Was passiert bei Überlastung?

Bei nicht statisch berechneten Konstruktionen (oft Importware aus dem Ausland mit Standard-200 kg/m²) kann es bei einem ungewöhnlich starken Schneefall (z.B. 1.500–2.000 kg/m² Pulverschnee von 1,5 m Tiefe) zum Versagen kommen — Pfosten knicken, Sparren brechen, Glas reißt.

Brait-Konstruktionen sind durch individuelle Statik abgesichert: Wir berechnen Ihre Anlage für die exakte Schneelast Ihres Standorts. Bei Bedarf verstärken wir Sparren, ergänzen Mittelstützen oder erhöhen die Pfosten-Dimension auf 18 × 18 cm.

Lamellendach im Winter — was tun?

Lamellendächer müssen bei beginnendem Schneefall geschlossen werden (135°-Position). In dieser Stellung rutscht Schnee von den glatten Aluminium-Oberflächen ab — wie bei einem Glasdach.
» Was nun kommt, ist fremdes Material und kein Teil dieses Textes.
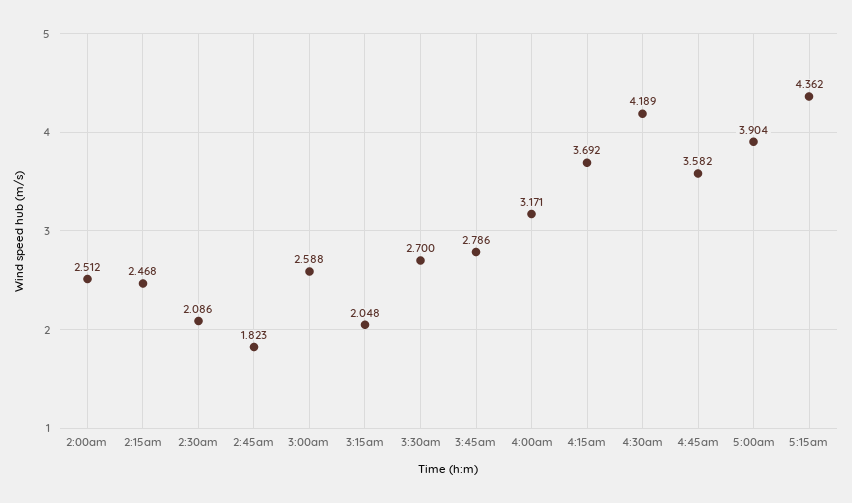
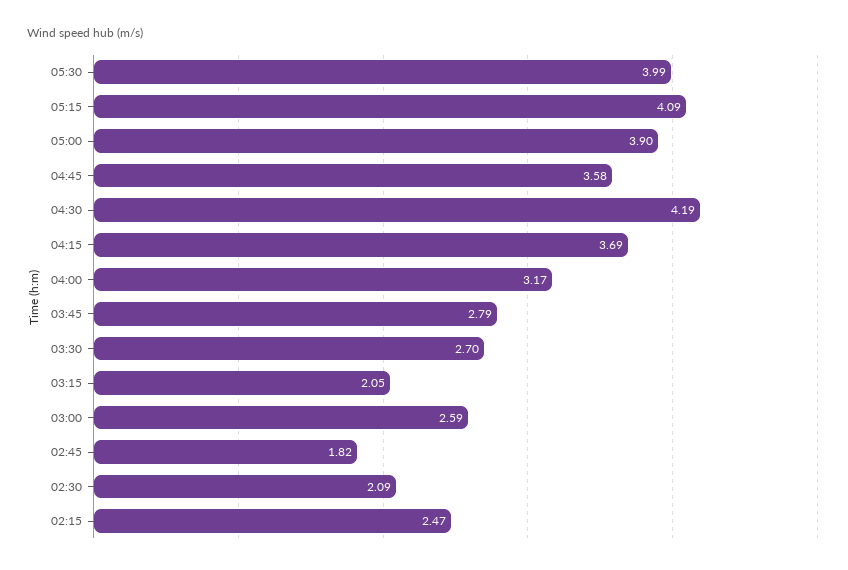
2:00am: 2.512 -> none
5:15am: 4.362 -> 4.09
05:30: none -> 3.99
Geöffnete oder halbgeöffnete Lamellen können Schnee in den Profilen sammeln, der dann die Lamellen-Mechanik überlastet.

Mit dem optionalen Wettersensor wird das automatisch geregelt: Sobald der Sensor Niederschlag erkennt, fahren die Lamellen in 135°. Bei Schneeflocken-Erkennung lässt sich auch eine Heizung-Funktion in den Lamellen-Profilen aktivieren — bisher nur in Premium-Modellen.

Was ist mit Vereisung?

Aluminium-Profile sind frostsicher. Lackschichten (Pulverbeschichtung) zeigen auch nach Hunderten von Frost-Tau-Wechseln keine Rissbildung. Dichtungen aus EPDM bleiben elastisch bis −40 °C.

Bei Glasdächern: VSG ist nicht frostempfindlich. Schmelzwasser läuft über die integrierte Regenrinne ab. Vereiste Rinnen sind in 30 Jahren Praxis bei Brait nie zum Schaden geführt — die Rinnen haben ausreichend Querschnitt und Heizband-Vorbereitung.